Neutrophil Extracellular Traps Go Viral

Abstract

Neutrophils are the most numerous immune cells. Their importance as the first line of defense against bacterial and fungal pathogens is well described. In contrast, the role of neutrophils in controlling viral infections is less clear. Bacterial and fungal pathogens can stimulate neutrophils extracellular traps (NETs) in a process called NETosis. Although NETosis has previously been described as a special form of programmed cell death, there are forms of NET production that do not end with the demise of neutrophils. As an end result of NETosis, genomic DNA complexed with microbicidal proteins is expelled from neutrophils. These structures can kill pathogens or at least prevent their local spread within host tissue. On the other hand, disproportionate NET formation can cause local or systemic damage. Only recently, it was recognized that viruses can also induce NETosis. In this review, we discuss the mechanisms by which NETs are produced in the context of viral infection and how this may contribute to both antiviral immunity and immunopathology. Finally, we shed light on viral immune evasion mechanisms targeting NETs.

Keywords: immunopathogenesis; neutrophil extracellular traps; neutrophils; viral immune evasion; viruses.

Figure 1

Induction, antiviral effect, and viral evasion of NETs. (1) Formation of NETs is induced directly by virions (red) through PRRs (blue) expressed by neutrophils on the surface (TLR4, β2 integrins) or in endosomes (TLR7, 8) or indirectly by proinflammatory mediators (e.g., IL-8), which are released from virus-infected cells (orange). In addition, viral activation of the platelet/neutrophil axis can trigger NETosis (green). As a consequence, granules fuse with the nucleus, which subsequently loses its characteristic lobulated shape and ruptures. Finally, neutrophils rupture releasing sticky strings of NETs. (2) NETs have antiviral effects by immobilizing or inactivating free virions, thereby preventing viral spread. NETs also potentiate the release of type I interferon by pDC (not shown), thus increasing the resistance of local cells to further infection. (3) Digestion of the DNA backbone by DNases releases trapped virions. These virions, if not already inactivated, opsonized, or degraded, can attempt to infect further cells. Moreover, viruses can interfere with NETosis by inducing cellular IL-10 or by expressing viral IL-10 homologs (not shown).

Figure 2

Systemic pathology driven by virus-induced NET formation.
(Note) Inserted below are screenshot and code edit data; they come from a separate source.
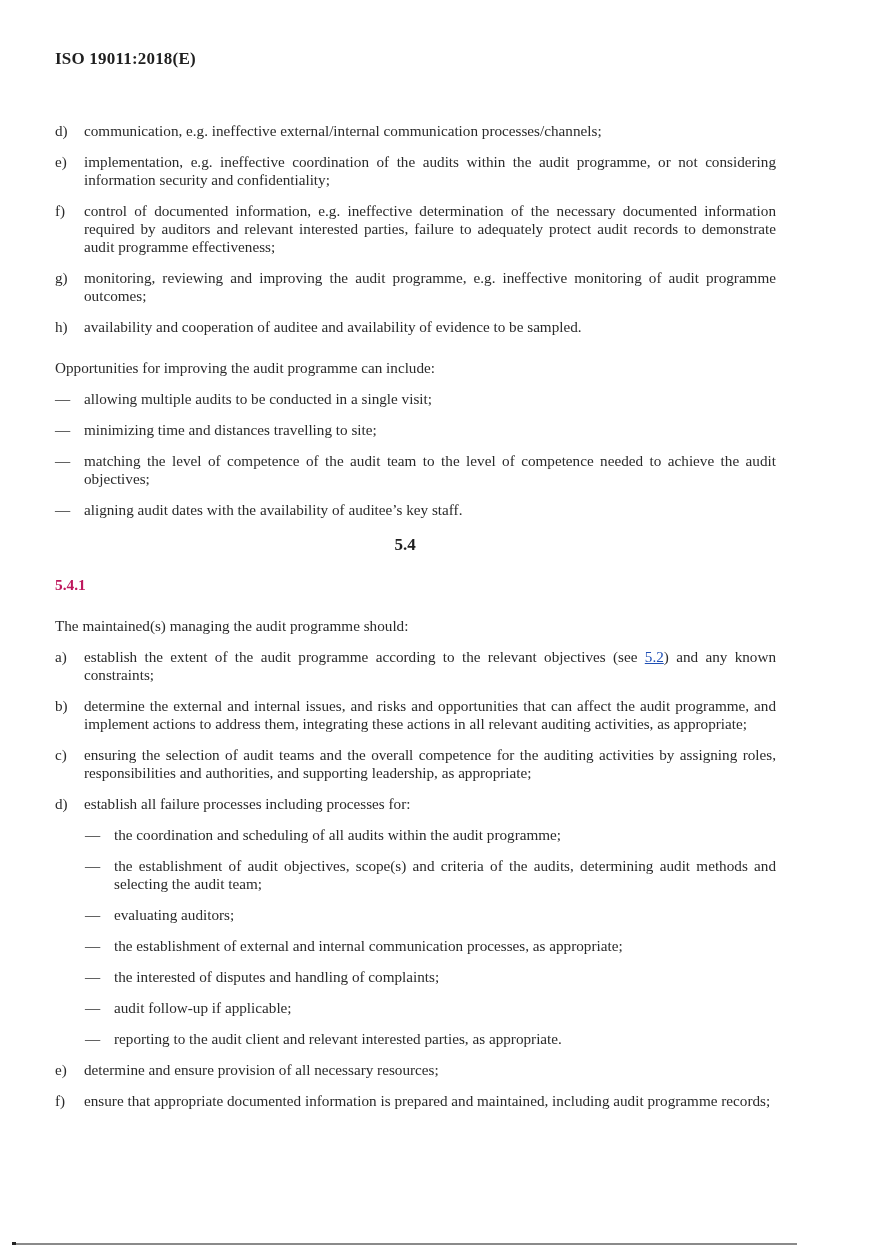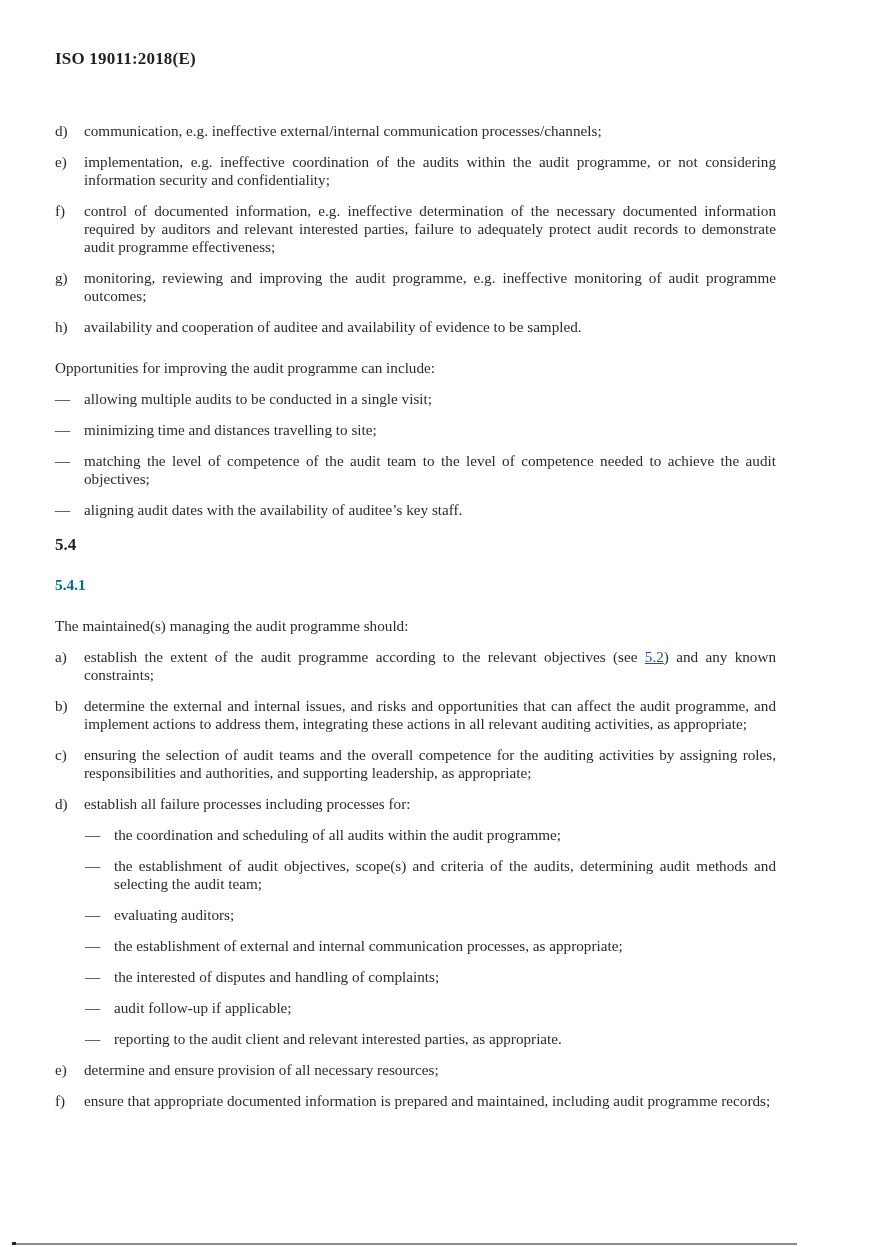"5.4" .h2 { justify-content: none -> center }
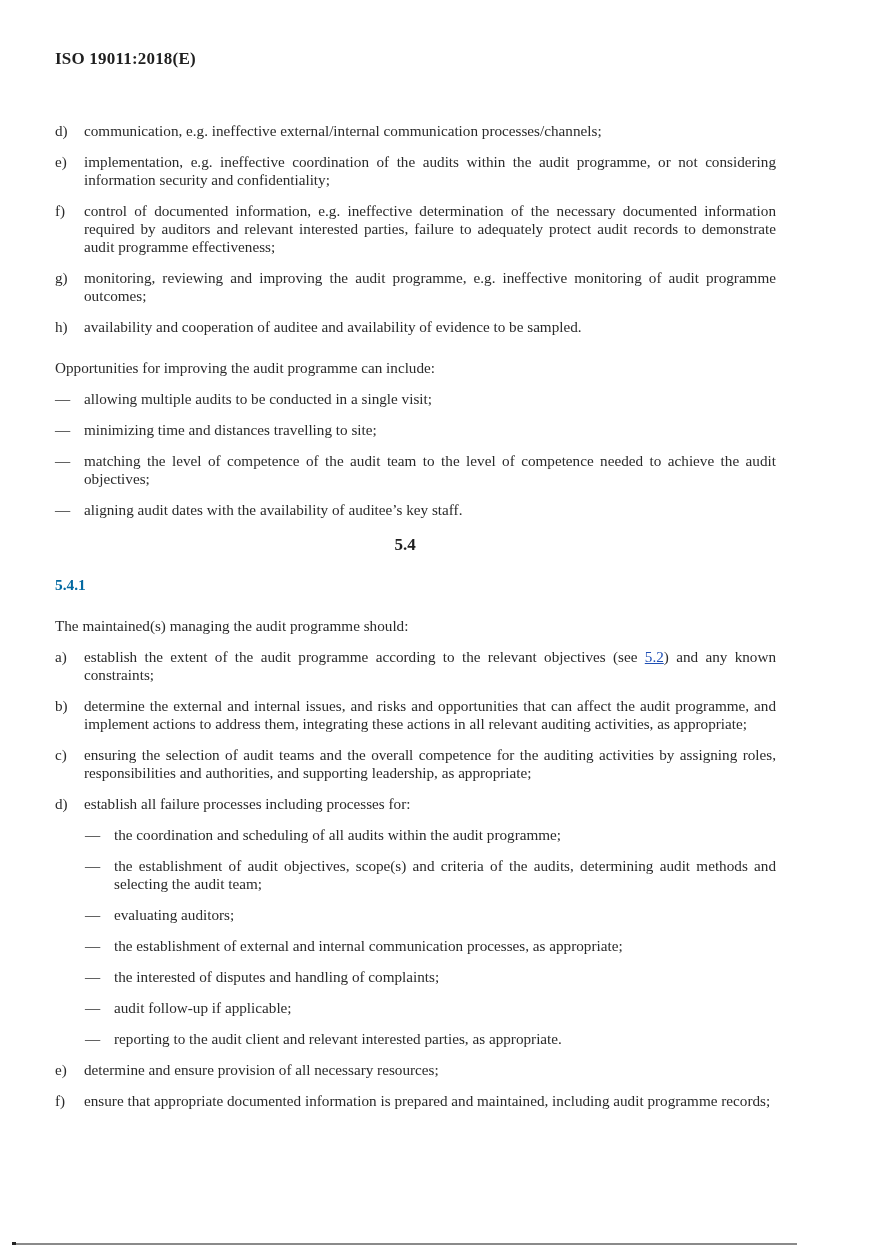"5.4.1" .h3 { color: #0369a1 -> #be185d }
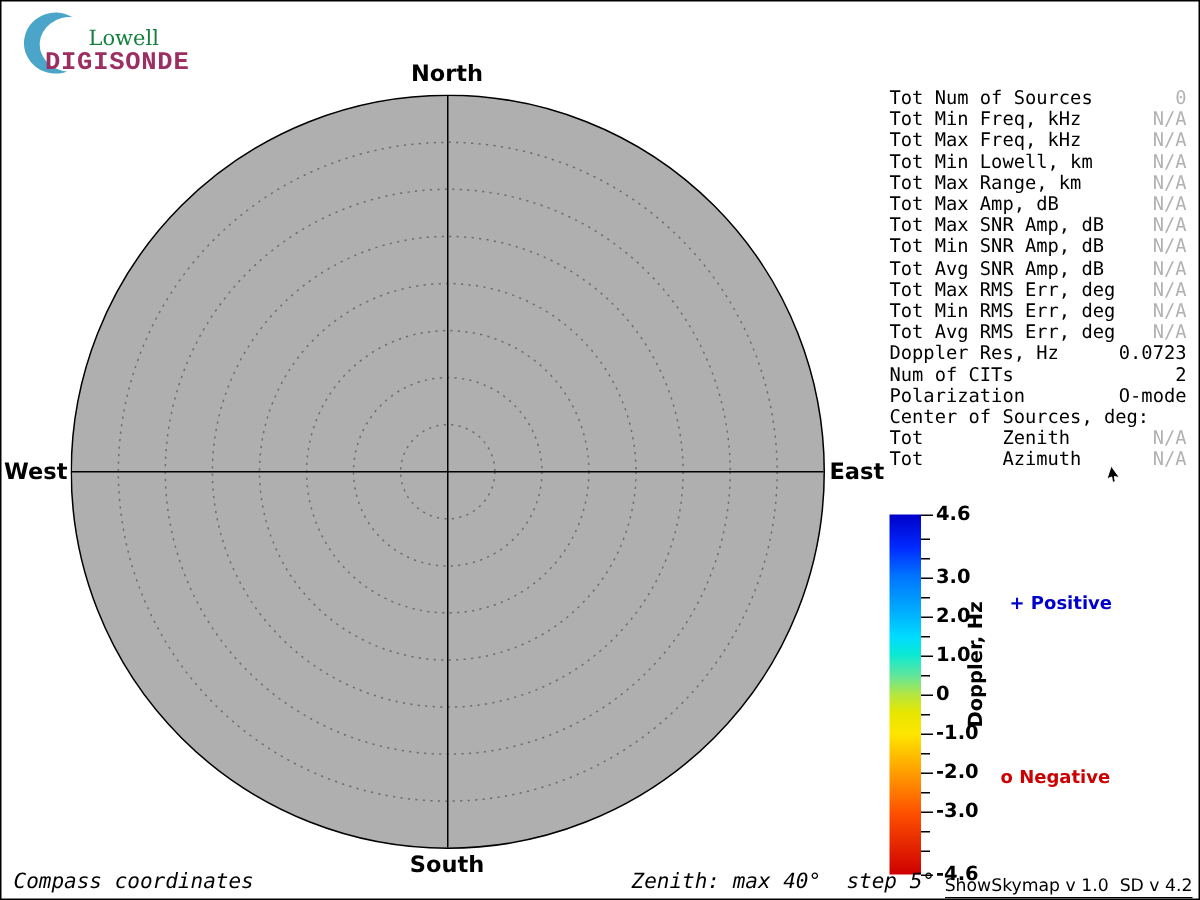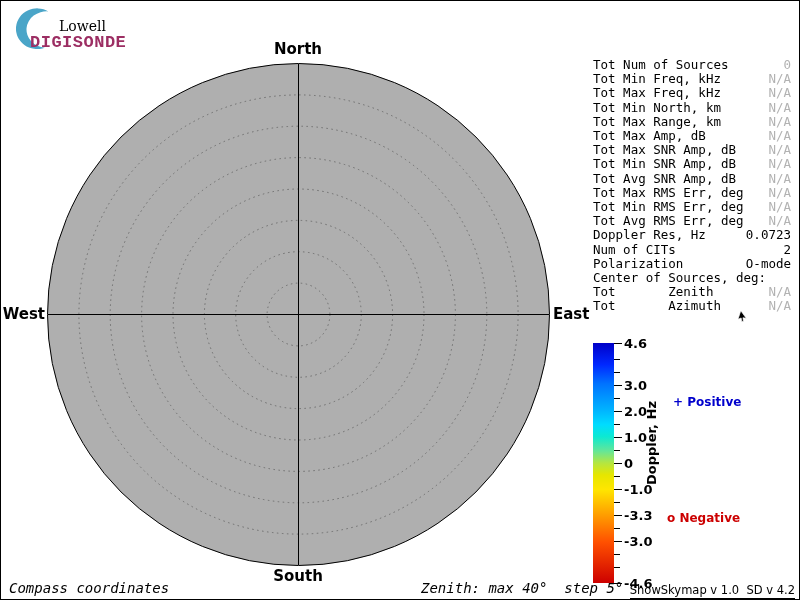"Lowell" .logo-lowell { color: #000000 -> #15803d }
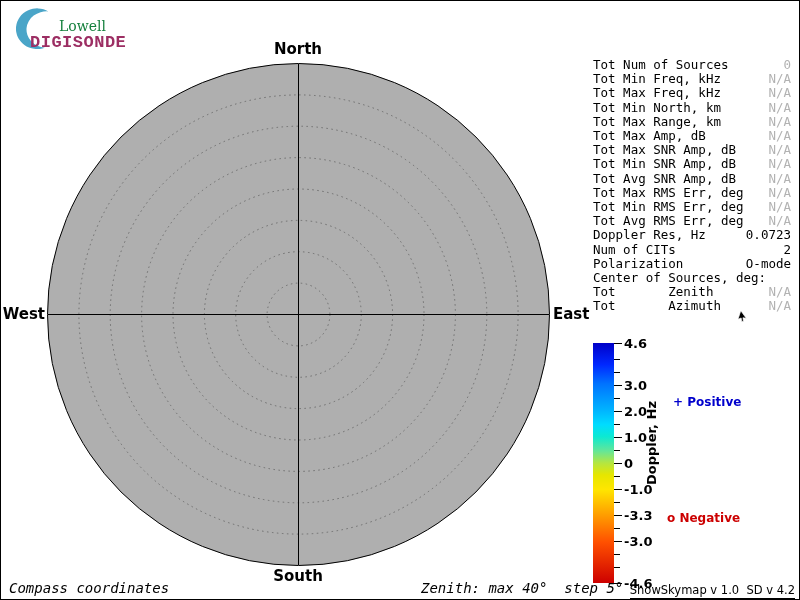"Tot Min North, km" span.slbl { text: North -> Lowell }
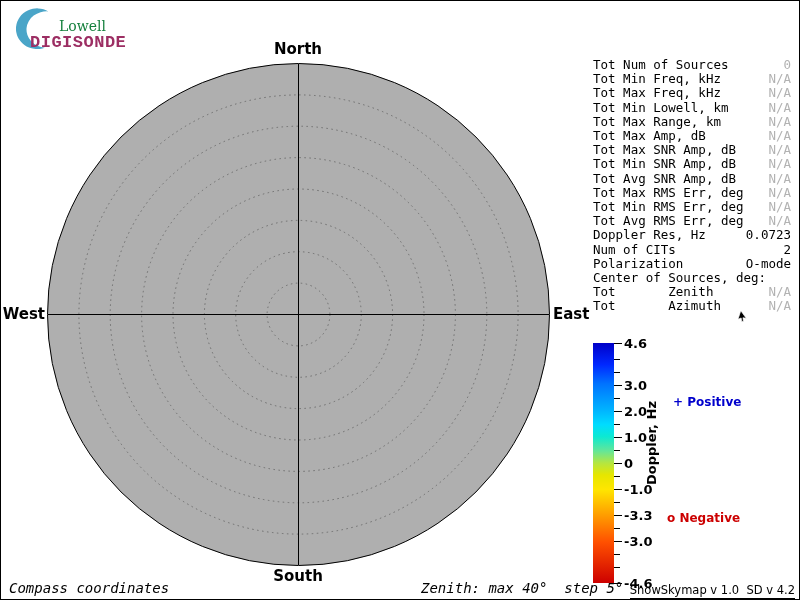"-3.3" div.tick-label { text: -3.3 -> -2.0 }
Virus-induced NETs may start to circulate and become systemic under certain circumstances. First, systemic infection with viruses that have a strong NET-stimulatory capacity, such as hantaviruses, may overwhelm intact NET-degrading function of DNAses (20). Second, persistent viruses with low NET-inducing capacity, such as herpesviruses, may produce systemic NET excess if DNAse activity is compromised. As a result of NET overflow, self-reactive memory B cells are stimulated to release autoantibodies after binding and internalizing NET components through their B cell receptor (91). NETs are enriched in oxidized mitochondrial DNA inducing a strong inflammatory response (52). NETs stimulate pDCs to release type I IFN that adds momentum to the vicious cycle by further activating and expanding autoreactive B cells (–50). Immune complexes are formed which not only cause systemic pathology as observed in several disease entities such as SLE but also promote the autoimmune process by driving a positive feedback loop.